▶ Assigned task:
From the entries below, copy every line that has the word "Docker".

▶ Given information:
____________________

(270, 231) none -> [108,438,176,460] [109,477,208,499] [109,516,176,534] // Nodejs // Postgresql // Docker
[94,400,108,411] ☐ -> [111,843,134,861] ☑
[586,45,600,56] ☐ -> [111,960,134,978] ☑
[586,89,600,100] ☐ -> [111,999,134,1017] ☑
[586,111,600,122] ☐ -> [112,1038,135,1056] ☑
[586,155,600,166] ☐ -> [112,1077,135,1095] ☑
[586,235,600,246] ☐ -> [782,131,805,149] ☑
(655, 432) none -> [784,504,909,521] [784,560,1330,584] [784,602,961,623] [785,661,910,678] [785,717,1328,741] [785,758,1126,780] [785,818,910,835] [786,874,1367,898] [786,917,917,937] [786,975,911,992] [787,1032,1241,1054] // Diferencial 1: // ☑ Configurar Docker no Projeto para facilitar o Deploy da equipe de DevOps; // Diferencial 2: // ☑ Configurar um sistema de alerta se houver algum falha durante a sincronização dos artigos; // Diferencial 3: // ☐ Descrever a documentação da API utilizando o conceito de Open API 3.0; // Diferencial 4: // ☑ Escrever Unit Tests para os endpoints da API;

____________________

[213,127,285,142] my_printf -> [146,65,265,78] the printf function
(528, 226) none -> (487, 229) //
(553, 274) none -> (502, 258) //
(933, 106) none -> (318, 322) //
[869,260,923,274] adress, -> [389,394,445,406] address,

____________________

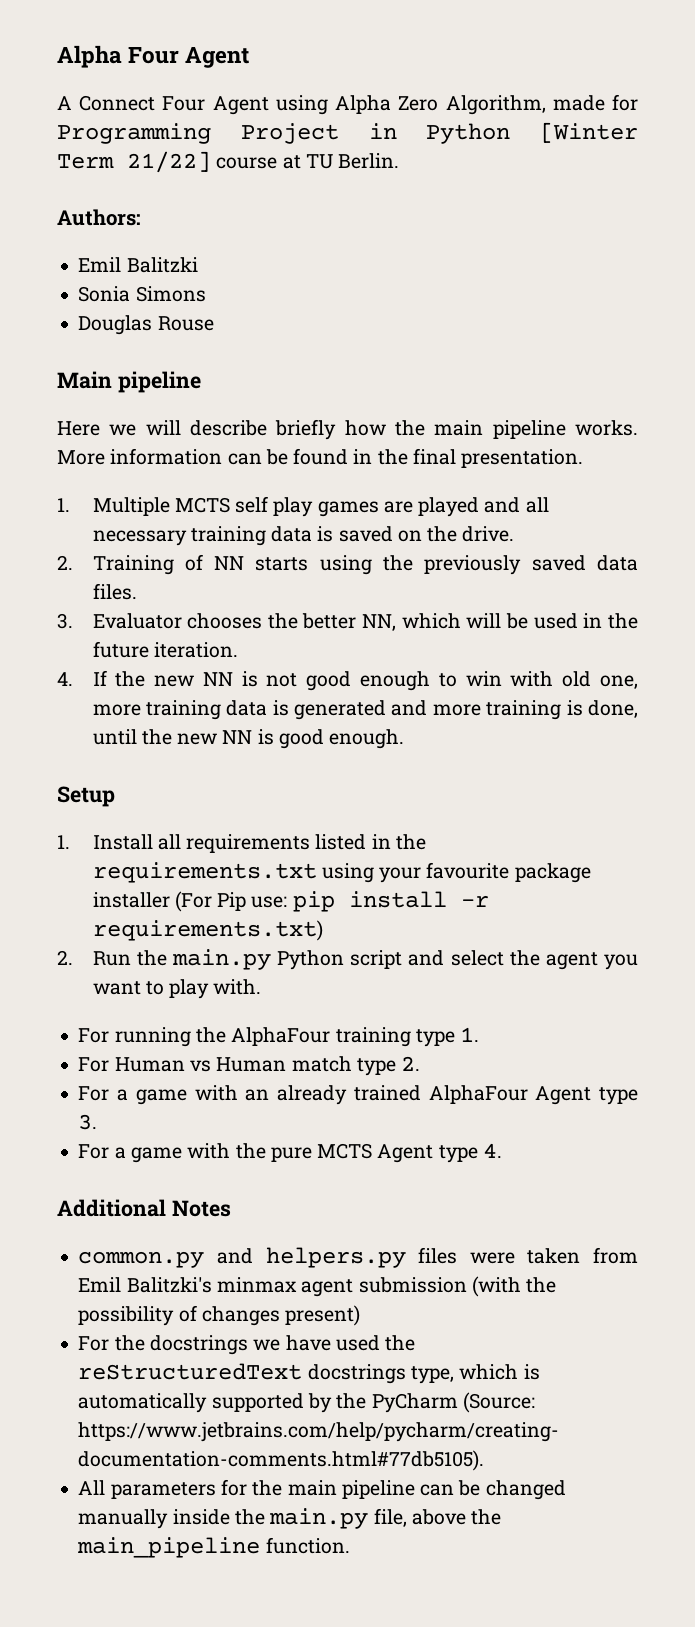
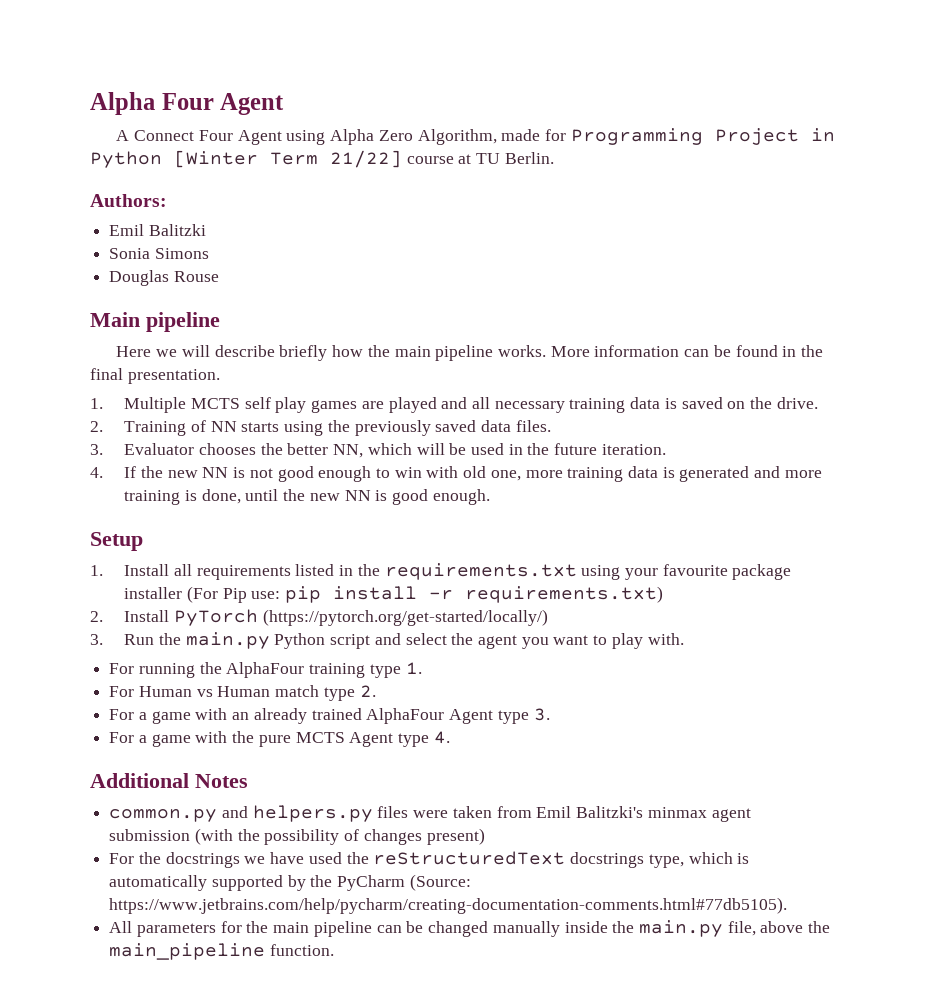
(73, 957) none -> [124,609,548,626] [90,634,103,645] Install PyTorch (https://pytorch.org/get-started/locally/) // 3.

____________________

▶ Written reply:
(270, 231) none -> [108,438,176,460] [109,477,208,499] [109,516,176,534] // Nodejs // Postgresql // Docker
(655, 432) none -> [784,504,909,521] [784,560,1330,584] [784,602,961,623] [785,661,910,678] [785,717,1328,741] [785,758,1126,780] [785,818,910,835] [786,874,1367,898] [786,917,917,937] [786,975,911,992] [787,1032,1241,1054] // Diferencial 1: // ☑ Configurar Docker no Projeto para facilitar o Deploy da equipe de DevOps; // Diferencial 2: // ☑ Configurar um sistema de alerta se houver algum falha durante a sincronização dos artigos; // Diferencial 3: // ☐ Descrever a documentação da API utilizando o conceito de Open API 3.0; // Diferencial 4: // ☑ Escrever Unit Tests para os endpoints da API;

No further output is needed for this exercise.